YOUR GOAL: Every line in the records below with the string "tools" needs to be copied out.

(Before-and-after change data)
○ ○ ○ ○ ○
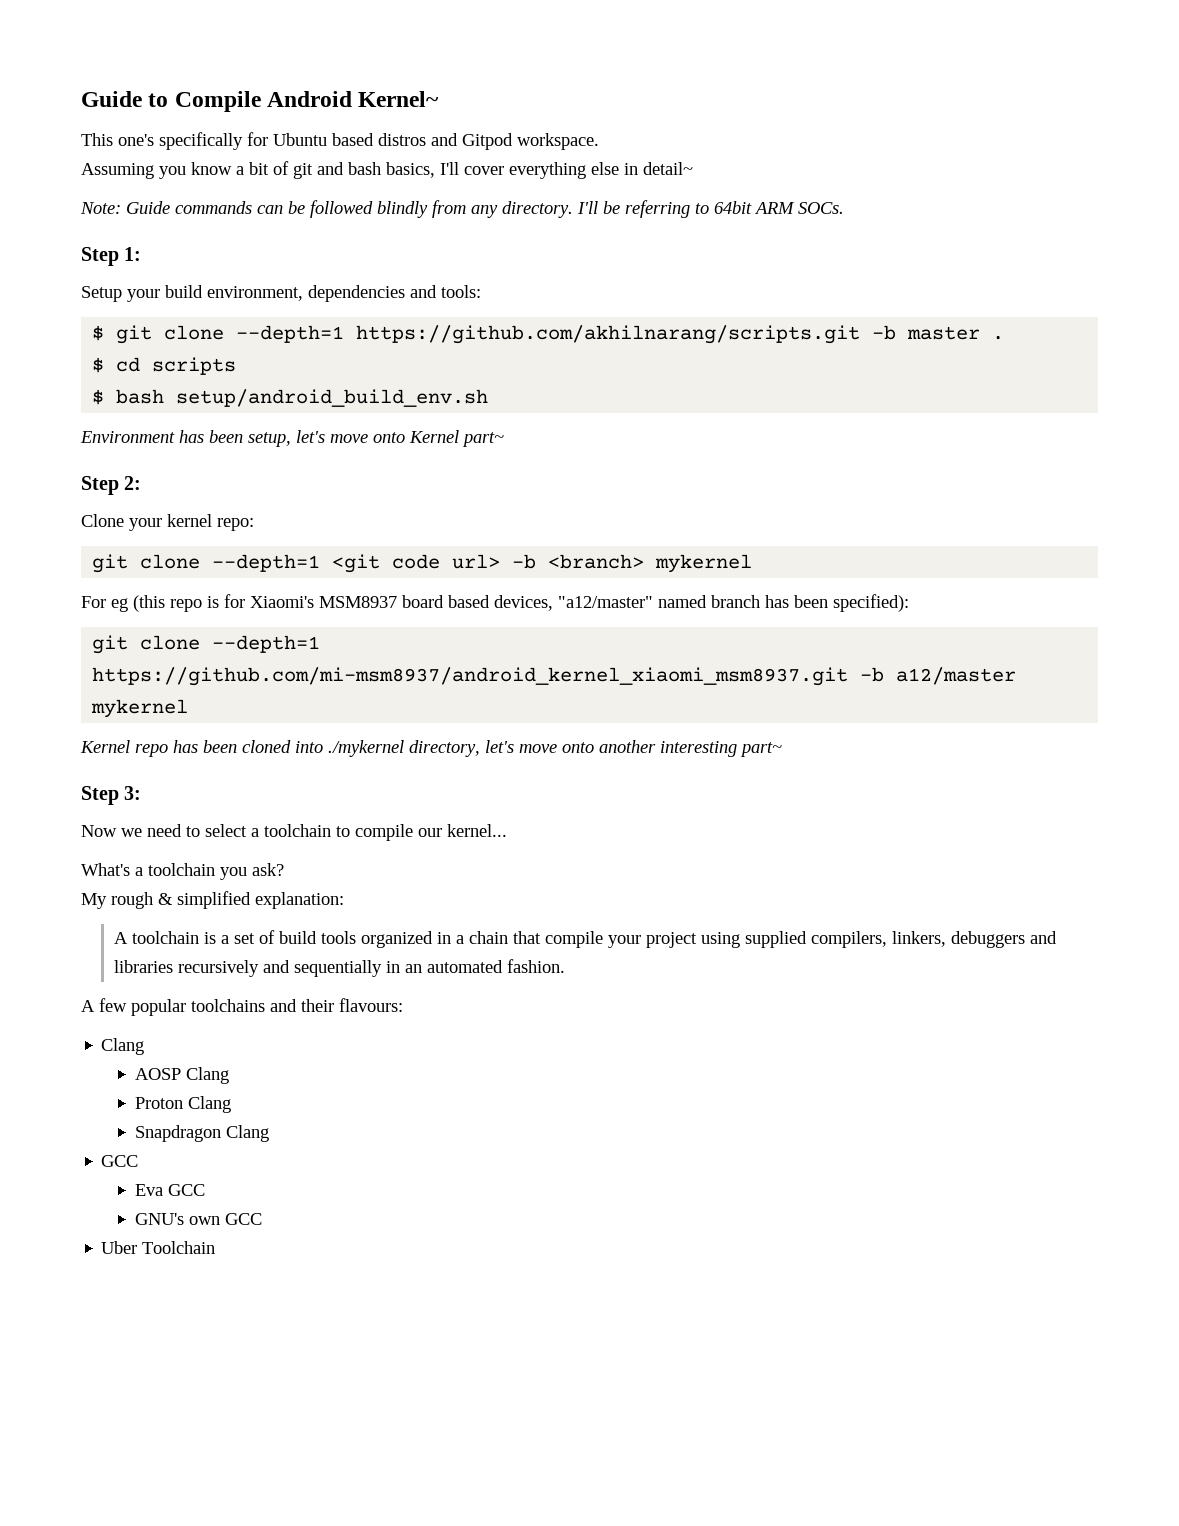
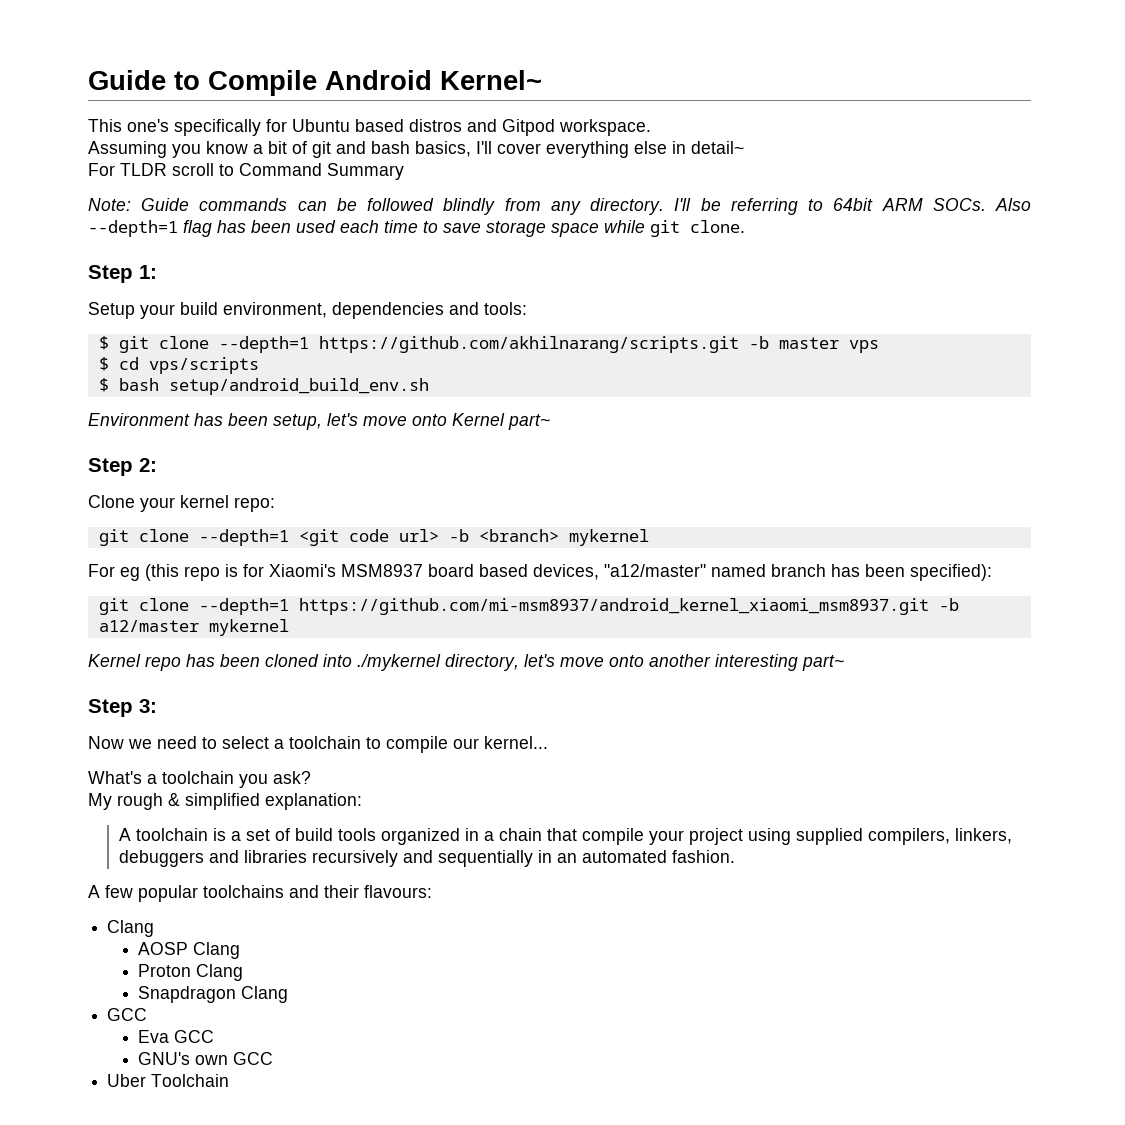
(693, 168) none -> [88,163,404,180] // For TLDR scroll to Command Summary
(844, 208) none -> [995,198,1032,211] [88,220,745,237] Also --depth=1 flag has been used each time to save storage space while git clone.
[992,336,1005,340] . -> [848,340,879,353] vps
[152,357,237,375] scripts -> [148,357,259,374] vps/scripts

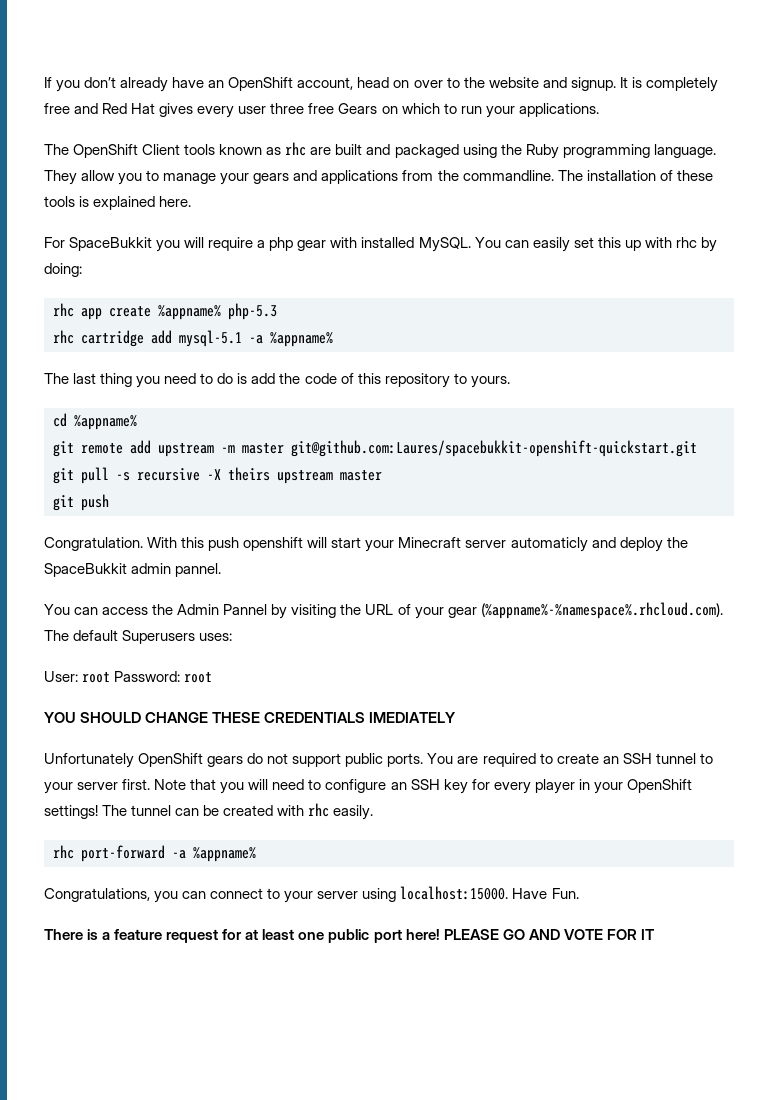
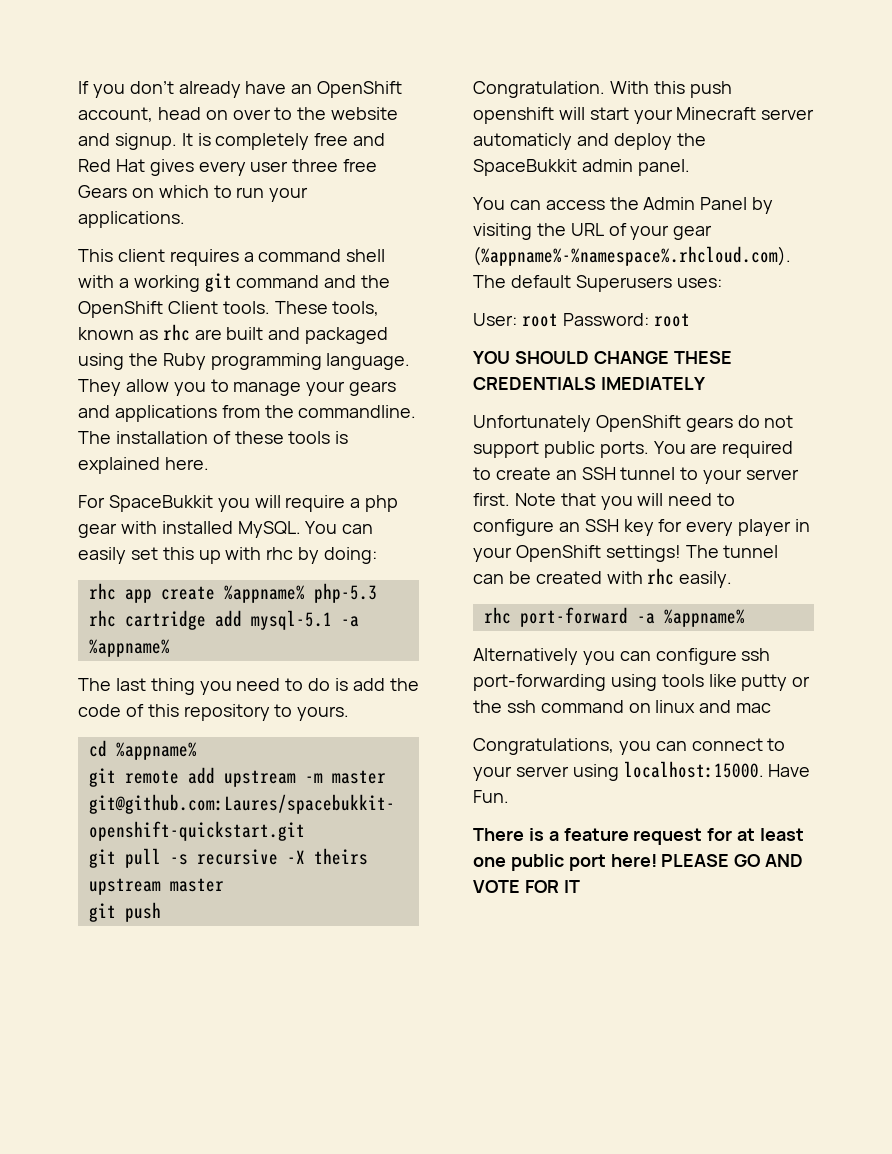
[44,144,216,158] The OpenShift Client tools -> [78,249,386,266] [78,273,391,292] [78,301,380,318] This client requires a command shell with a working git command and the OpenShift Client tools. These tools,
[175,563,222,577] pannel. -> [637,159,690,176] panel.
[223,604,268,615] Pannel -> [700,197,748,210] Panel
(256, 854) none -> [473,648,771,665] [473,674,811,691] [473,700,772,713] // Alternatively you can configure ssh port-forwarding using tools like putty or the ssh command on linux and mac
○ ○ ○ ○ ○
WRITTEN REPLY:
[44,144,216,158] The OpenShift Client tools -> [78,249,386,266] [78,273,391,292] [78,301,380,318] This client requires a command shell with a working git command and the OpenShift Client tools. These tools,
(256, 854) none -> [473,648,771,665] [473,674,811,691] [473,700,772,713] // Alternatively you can configure ssh port-forwarding using tools like putty or the ssh command on linux and mac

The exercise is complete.